In 1986, Ms. Santiago married a man from Santo Domingo, in the Dominican Republic, Héctor Mejía Santana, and used her birth certificate to petition immigration services to allow him to take up residence with her in Puerto Rico. Some officials questioned whether someone who was legally born male should be allowed to sponsor another man’s immigration application, but she won that battle, too.
The marriage ended in divorce a few years later.
In 2008, Ms. Santiago ran unsuccessfully for a Municipal Assembly seat in Carolina as a member of the pro-statehood New Progressive Party, becoming the first openly trans person to run for office on the island.
She published her memoir, “Hand Made: Gender Dysphoria, Soraya,” in 2014, attended international conferences and gave television interviews about gender dysphoria, which she described in medical terms that many people in the transgender community considered archaic.
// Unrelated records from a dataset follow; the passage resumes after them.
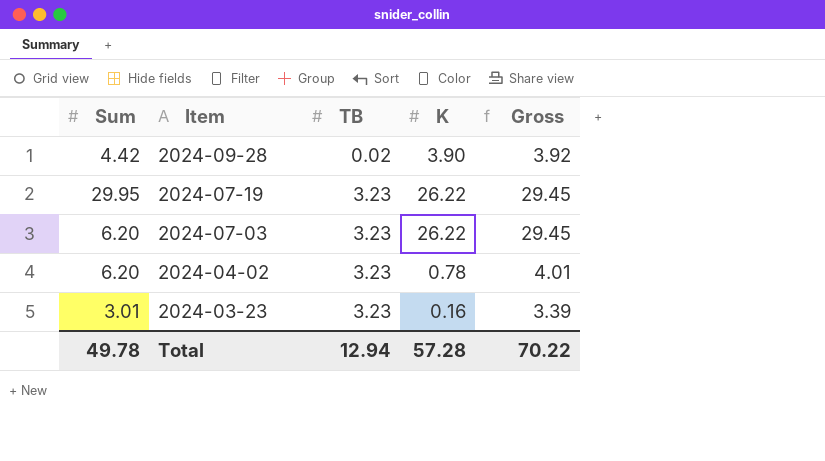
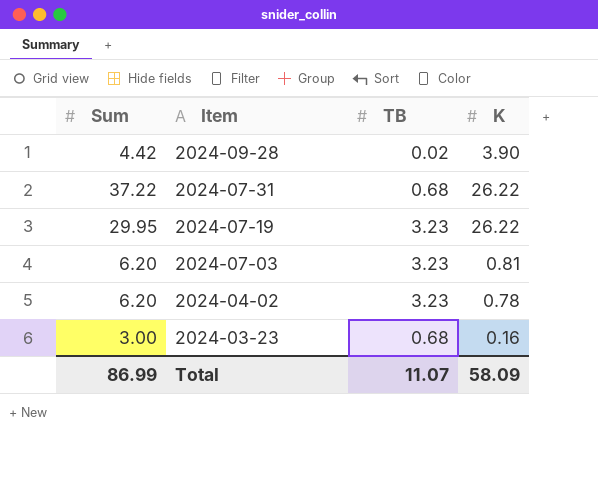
column Gross | formula: [TB] + [K] -> none
row 2024-07-31: none -> 37.22 | 0.68 | 26.22
2024-07-03 | K: 26.22 -> 0.81
2024-03-23 | Sum: 3.01 -> 3.00
2024-03-23 | TB: 3.23 -> 0.68
Total | Sum: 49.78 -> 86.99
Total | TB: 12.94 -> 11.07
Total | K: 57.28 -> 58.09

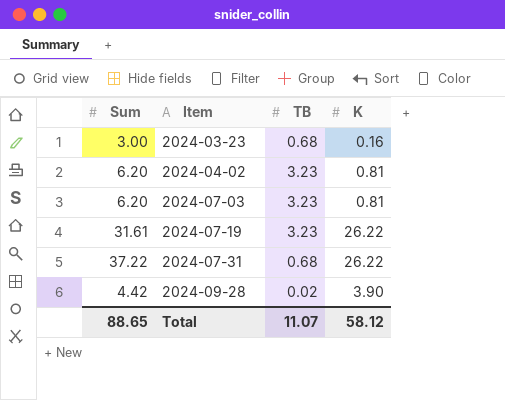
row order: Item descending -> Item ascending
2024-04-02 | K: 0.78 -> 0.81
2024-07-19 | Sum: 29.95 -> 31.61
Total | Sum: 86.99 -> 88.65
Total | K: 58.09 -> 58.12

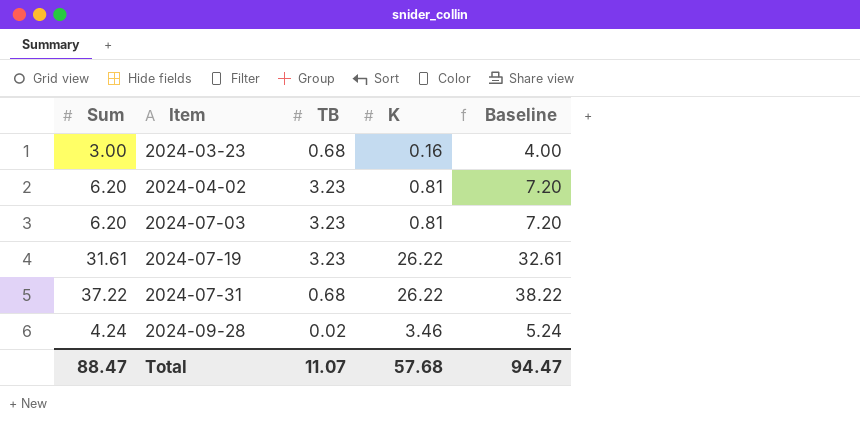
column Baseline | formula: none -> [Sum] + 1
2024-09-28 | Sum: 4.42 -> 4.24
2024-09-28 | K: 3.90 -> 3.46
Total | Sum: 88.65 -> 88.47
Total | K: 58.12 -> 57.68

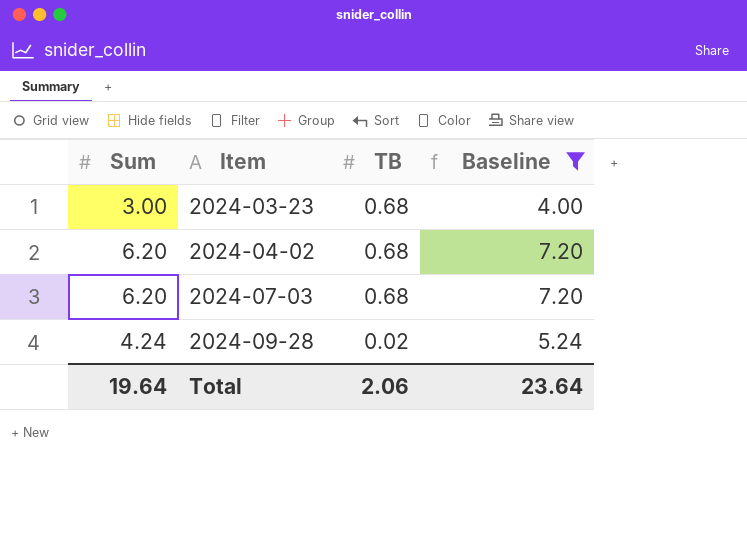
filter: none -> Baseline <= 7.20
column K | position: 4 -> none
2024-04-02 | TB: 3.23 -> 0.68
2024-07-03 | TB: 3.23 -> 0.68
Total | Sum: 88.47 -> 19.64
Total | TB: 11.07 -> 2.06
Total | Baseline: 94.47 -> 23.64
“My throat has gotten dry from trying to explain that the only difference between a woman and me, is that one comes straight from the factory and mine was made by hand in the United States of America,” she wrote in her book.
She was featured in the documentary “Mala Mala,” which was directed by Antonio Santini and Dan Sickles and had its premiere at the Tribeca Film Festival in New York in 2014. Mr. Santini said that when the film played in Puerto Rico, Ms. Santiago would stand outside the theater with a bag of books to sign and sell.
In the film, she and Ivana Fred, a transgender activist, debate what it means to be trans. Ms. Santiago disliked the emphasis transgender women often put on good looks. “Being a woman is something you carry in your heart and soul,” she said.
She asserted that some transgender women give up living as females once they gain weight, get old and “are no longer the Barbie they aspired to be.”